To give some background, Intel's SIMD instruction sets have multiple versions of a few instructions. For example, pxor, xorps, and xorpd are architecturally identical implementations of v128.xor, but current micro-architectures will issue pxor to the integer execution stack and the two others to the floating point stack. There has never been a micro-architectural difference between the float-flavored xorps and the double-flavored xorpd as far as I know.

There is a 1-cycle bypass delay when an instruction in the integer stack depends on a result computed in the floating point stack or vice versa. This additional latency only matters if the dependency is on the critical path. As soon as there's a few cycles between the instructions, operands are read from the register file and not from pipeline bypasses. Then there is no longer any difference.

Other ISAs don't make this distinction, it is an Intel-only thing.

If we want to let WebAssembly producers give hints to the code generator's fiddling with these micro-architectural details, we could do it by providing float-flavored versions of the logical, load/store, and shuffle/swizzle operations. These new operations would be identical to the existing ones except for giving this hint to the code generator. I don't think a new type is required.

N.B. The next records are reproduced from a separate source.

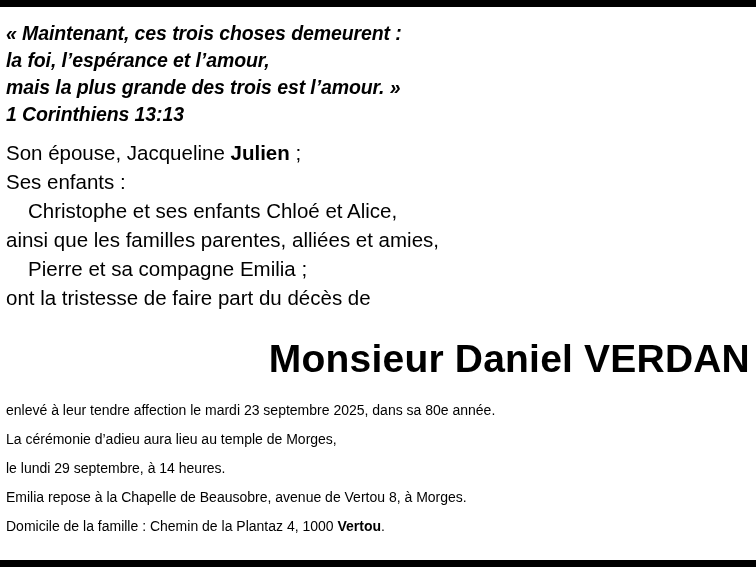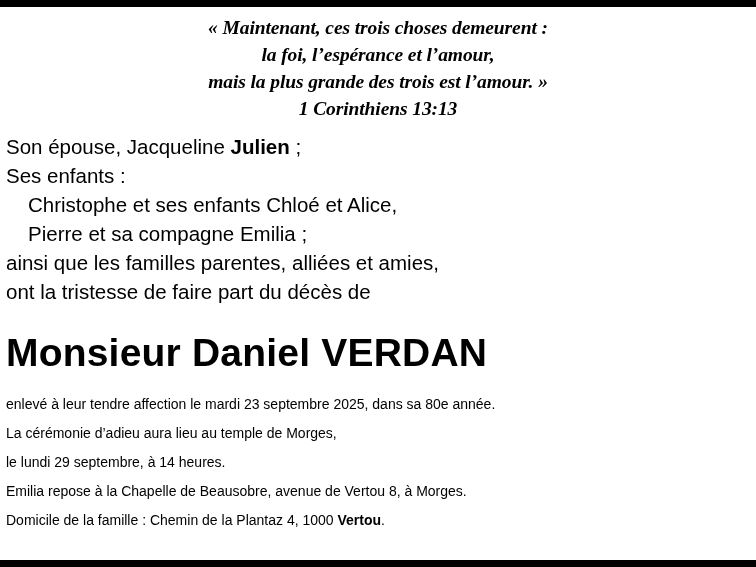--- a/index.html
+++ b/index.html
@@ -38,14 +38,13 @@
     padding: 0 6px;
   }
   .quote {
-    text-align: center;
+    text-align: left;
     font-style: italic;
     font-weight: bold;
     font-size: 19.5px;
     line-height: 27px;
-    padding-top: 7px;
+    padding-top: 13px;
     letter-spacing: -0.1px;
-    font-family: Liberation Serif, serif;
   }
   .quote-line {
     display: block;

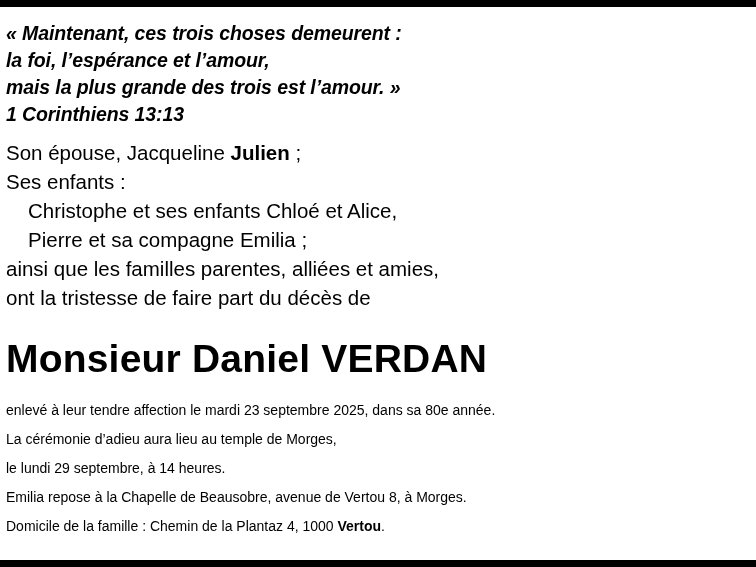--- a/index.html
+++ b/index.html
@@ -111,8 +111,8 @@
       <span class="family-line"><span>Son épouse, Jacqueline </span><span class="bold">Julien</span><span> ;</span></span>
       <span class="family-line">Ses enfants :</span>
       <span class="family-line indent">Christophe et ses enfants Chloé et Alice,</span>
+      <span class="family-line">ainsi que les familles parentes, alliées et amies,</span>
       <span class="family-line indent">Pierre et sa compagne Emilia ;</span>
-      <span class="family-line">ainsi que les familles parentes, alliées et amies,</span>
       <span class="family-line">ont la tristesse de faire part du décès de</span>
     </div>
 

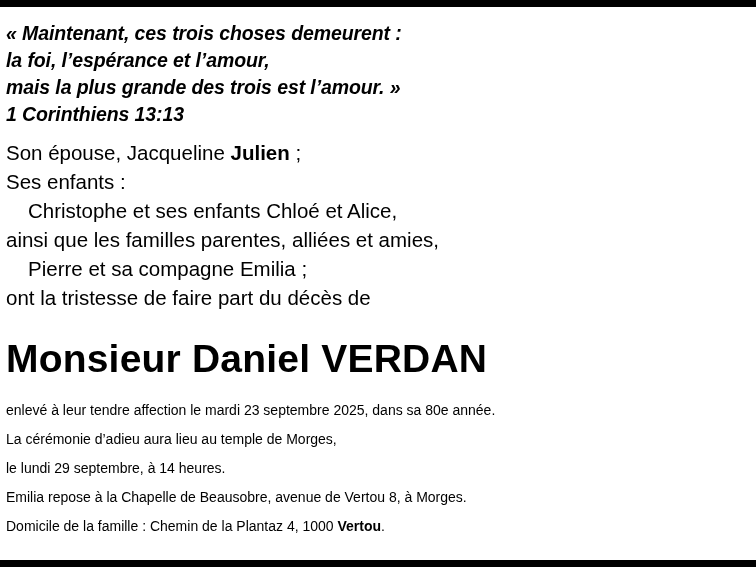--- a/index.html
+++ b/index.html
@@ -73,7 +73,7 @@
     font-weight: bold;
   }
   .deceased-name {
-    text-align: left;
+    text-align: right;
     font-weight: bold;
     font-size: 39px;
     line-height: 46px;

I would prefer that we don't do this in the initial proposal, and only add the new instructions if they have demonstrable performance benefits. I am expecting improvements to real-world benchmarks to be in the noise.

Without the hints, a simple SSE code generator would apply a basic heuristic like looking at the instructions that computed the inputs and choose xorps if they are floating-point instructions, pxor otherwise. LLVM's algorithm is a bit more involved, but a little goes a long way.